Umgang mit geflüchteten Menschen

Mit Entsetzen und Unverständnis blickt die OFFENE KIRCHE, evangelische Vereinigung in Württemberg, auf die Diskussionen und Beschlüsse zum zukünftigen Umgang mit geflüchteten Menschen an deutschen und europäischen Grenzen.

Wir sind dankbar für die längste Friedensperiode, die unser Kontinent seit Menschengedenken erleben darf, und für das jüdisch-christliche Erbe, das Europa tief geprägt hat. Nach so vielen Kriegen und unendlichem Leid sind dank des Einsatzes engagierter Europäer*innen viele Grenzen gefallen.

Umso unverständlicher ist uns, wie dieses Friedensprojekt zugunsten kurzsichtiger und egoistischer Interessen aufs Spiel gesetzt werden kann. Wie die Menschenrechte mit einem Mal wieder verhandelbar werden. Je nachdem, ob die Person, um die es geht, Bürger*in der EU ist oder nicht. Wie immer neue Grenzen gezogen werden und Staaten sich abschotten. Dass Staaten und Parteien, die sich auf das jüdisch-christliche Erbe Europas berufen, ihre Kräfte bündeln, um Menschen in Not abzuwehren. Dass Hilfe für Ertrinkende gerichtlich geahndet wird und Menschen wieder enthumanisiert werden.

Wir sind beschämt, dass aufgrund parteipolitischer Erwägungen und Sorge um den eigenen Machterhalt Mitmenschlichkeit auf der Strecke bleibt und Folter, Ausbeutung und ungezählte Tote billigend in Kauf genommen werden. Es ist uns unerträglich, dass ständig von „illegaler Migration“ gesprochen wird, wenn zugleich praktisch keine Möglichkeiten der legalen Migration für Menschen auf der Flucht besteht.

Die Hauptlast der weltweiten Fluchtbewegungen tragen die Nachbarländer der Herkunftsstaaten, nicht das reiche Europa. Es ist nur ein Bruchteil der Flüchtenden, die an unsere Türen klopfen und um Aufnahme bitten.
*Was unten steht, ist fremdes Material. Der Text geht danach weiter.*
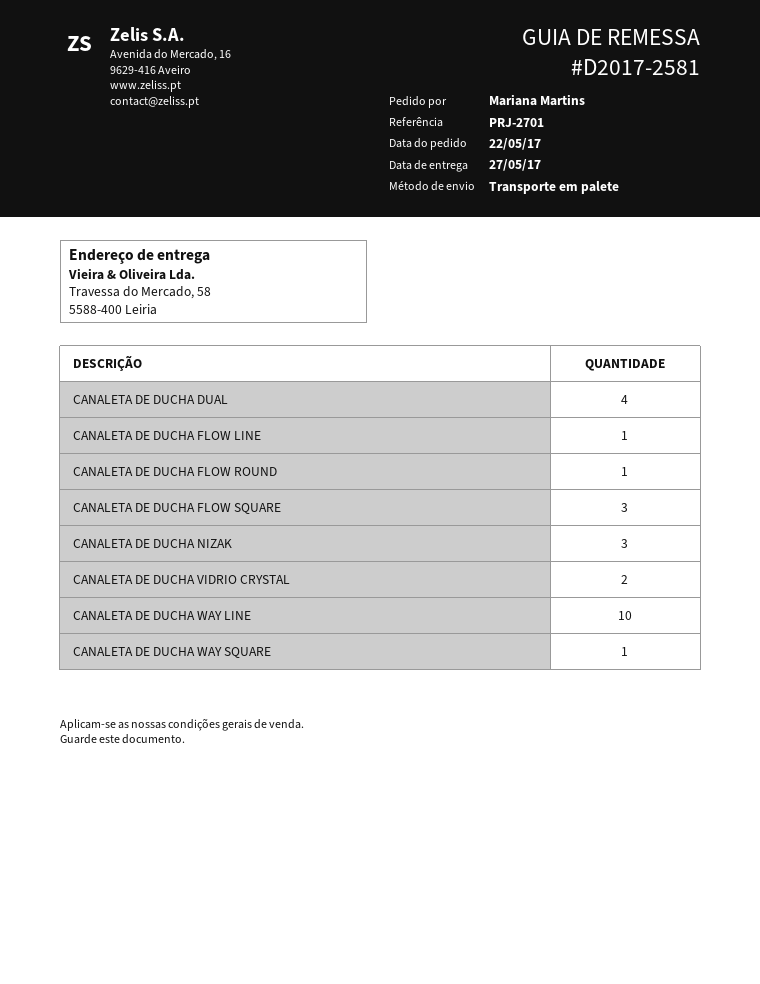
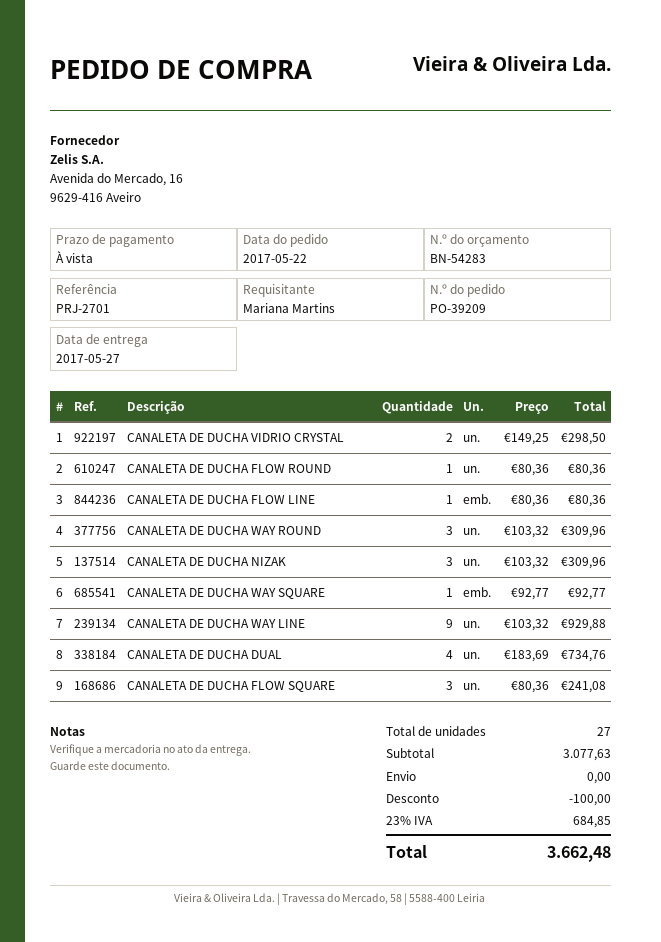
CANALETA DE DUCHA WAY LINE: 10 -> 9
CANALETA DE DUCHA WAY ROUND: none -> 3

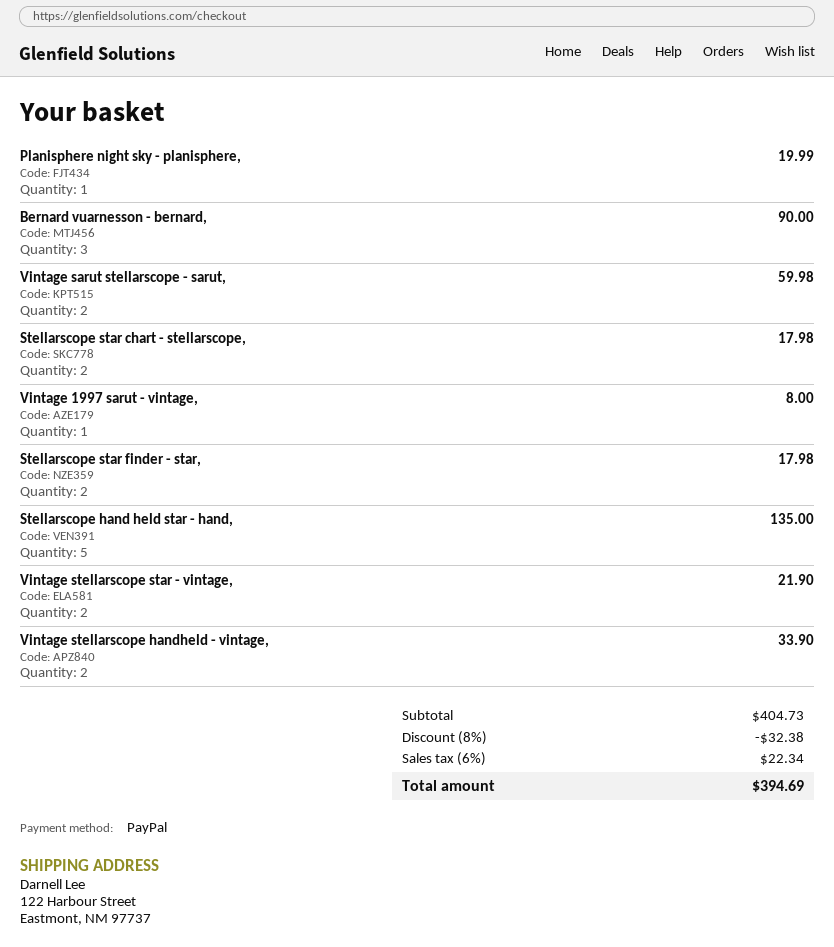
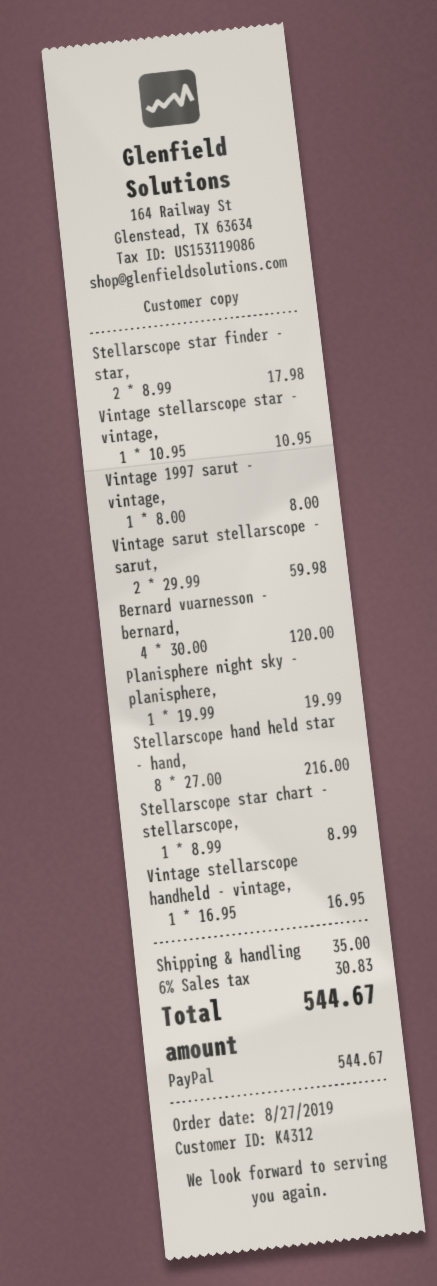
Bernard vuarnesson - bernard,: 3 for 90.00 -> 4 for 120.00
Stellarscope star chart - stellarscope,: 2 for 17.98 -> 1 for 8.99
Stellarscope hand held star - hand,: 5 for 135.00 -> 8 for 216.00
Vintage stellarscope star - vintage,: 2 for 21.90 -> 1 for 10.95
Vintage stellarscope handheld - vintage,: 2 for 33.90 -> 1 for 16.95
discount: 8% = 32.38 -> none
shipping: none -> 35.00
tax: 6% = 22.34 -> 6% = 30.83
total: 394.69 -> 544.67

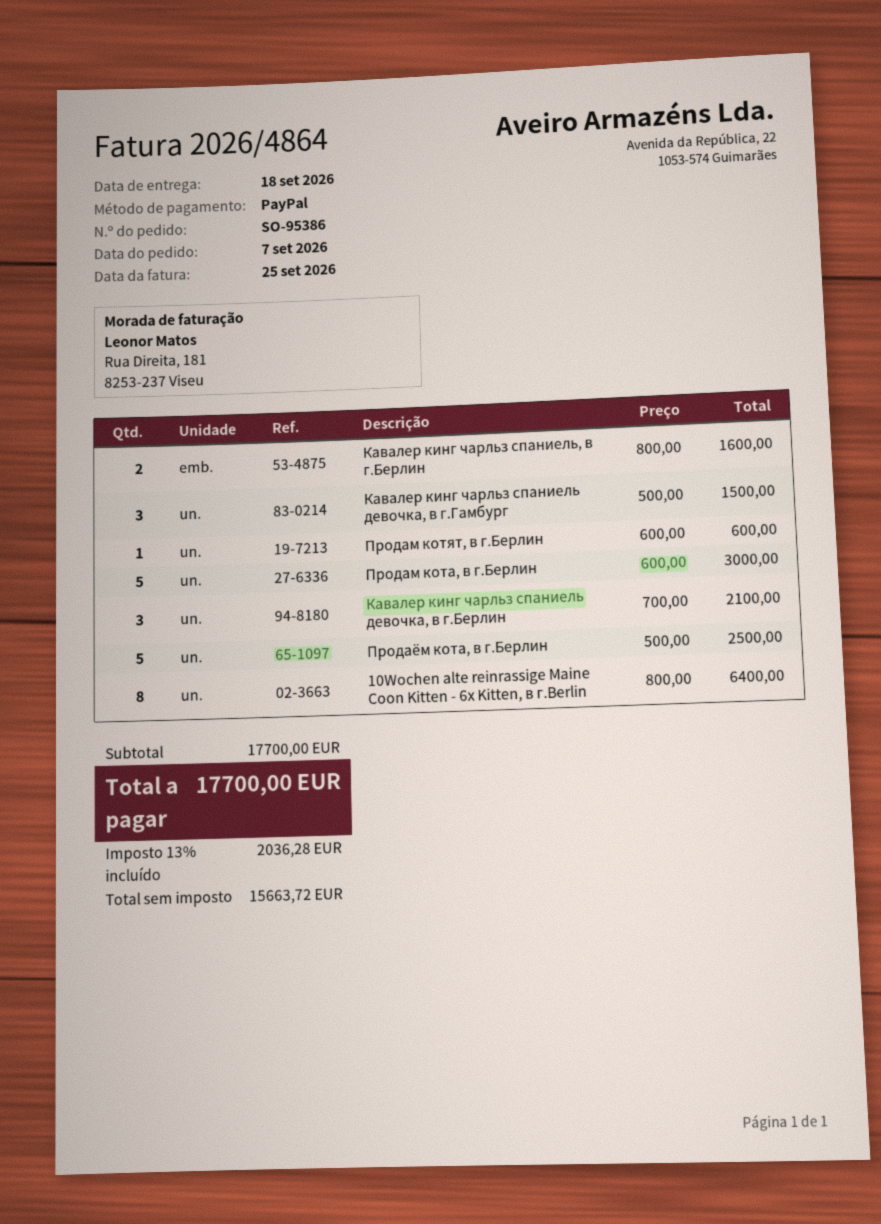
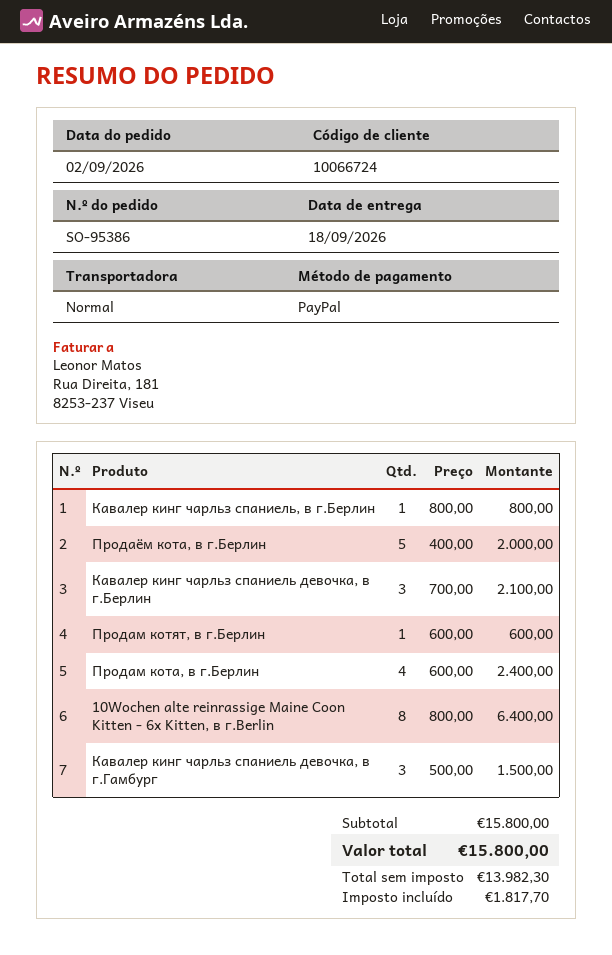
order date: 2026-09-07 -> 2026-09-02
Кавалер кинг чарльз спаниель, в г.Берлин: 2 x 800.00 = 1600.00 -> 1 x 800.00 = 800.00
Продам кота, в г.Берлин: 5 x 600.00 = 3000.00 -> 4 x 600.00 = 2400.00
Продаём кота, в г.Берлин: 5 x 500.00 = 2500.00 -> 5 x 400.00 = 2000.00
subtotal: 17700.00 -> 15800.00
net: 15663.72 -> 13982.30
tax: 2036.28 -> 1817.70
total: 17700.00 -> 15800.00

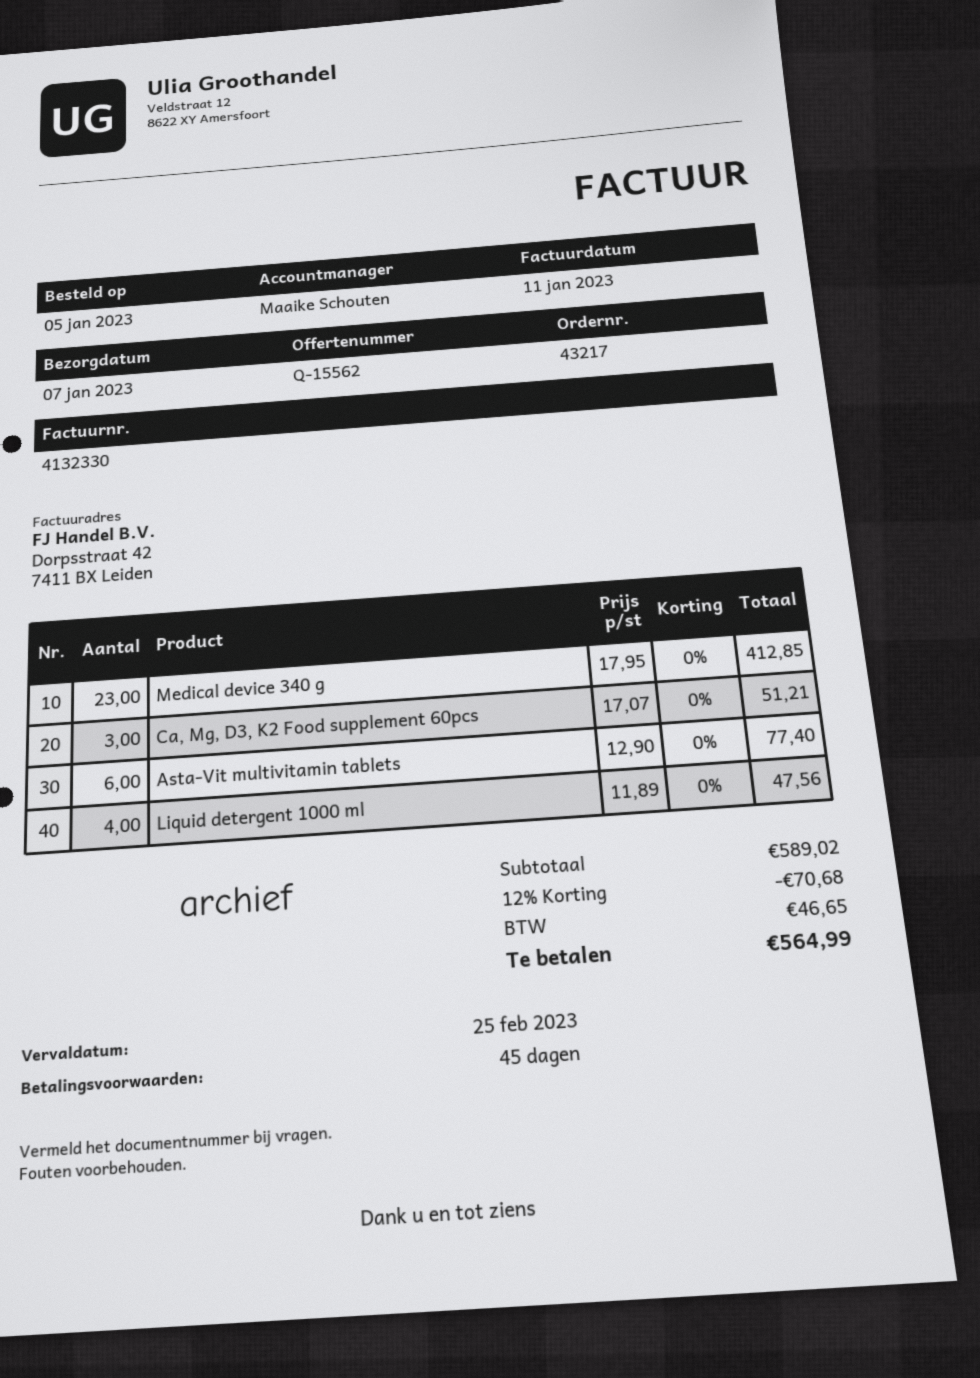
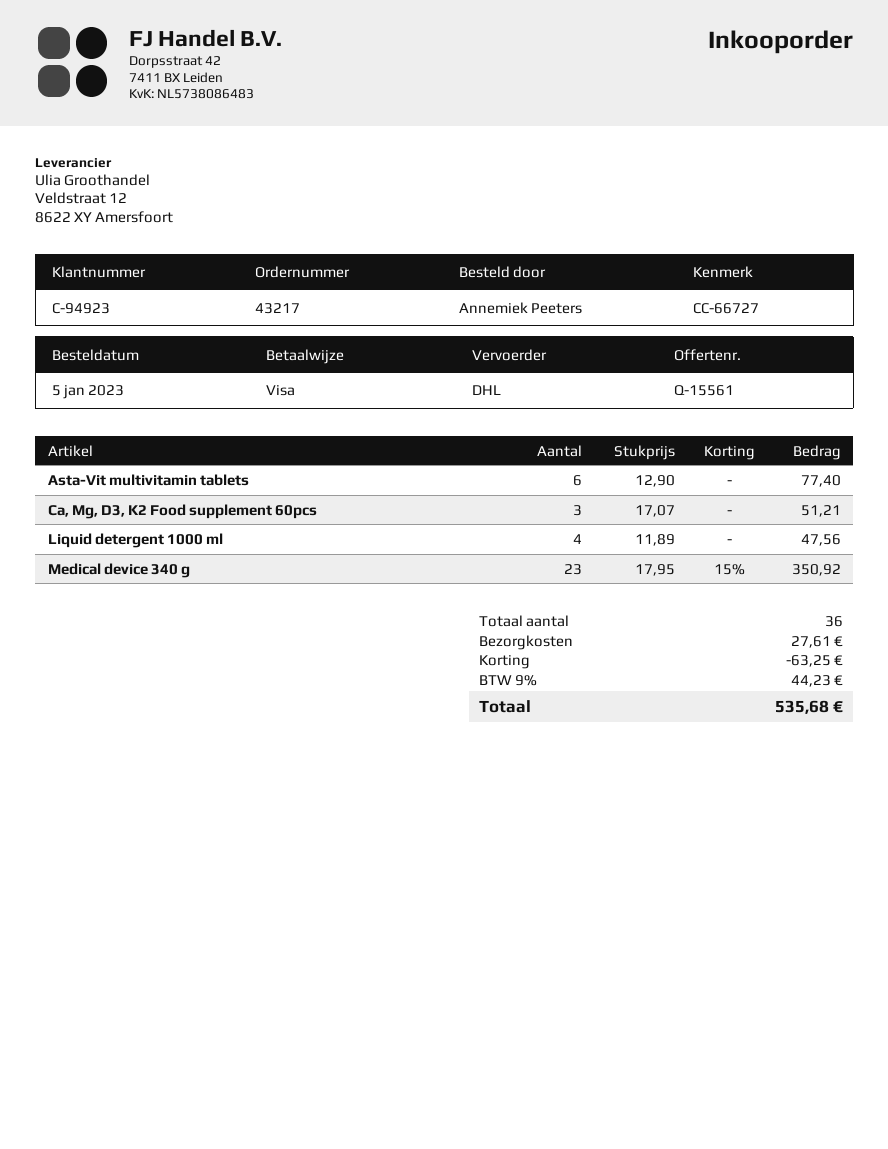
quote number: Q-15562 -> Q-15561
Medical device 340 g: 23 x 17.95 = 412.85 -> 23 x 17.95 - 15% = 350.92
discount: 70.68 -> 63.25
shipping: none -> 27.61
tax: 46.65 -> 44.23
total: 564.99 -> 535.68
Es sind unsere Wirtschaftsformen, unsere Waffenexporte und unser Versagen in Klimafragen, die Menschen die Lebensgrundlage rauben.

Wer Hass sät, wer nationalistische oder parteipolitische Egoismen pflegt, wer Menschen in Not abweist, kann sich nicht auf Jesus von Nazareth berufen. Man kann nicht Kreuze aufhängen und die mit Füßen treten, die Jesus Christus seine „geringsten Geschwister“ genannt hat.

Wir fordern unsere Volksvertreter*innen dringend auf, umzusteuern. Wir fordern sie auf, endlich nationalistischen Umtrieben energisch entgegenzutreten und sich für den Schutz von Leib und Leben aller Menschen einzusetzen.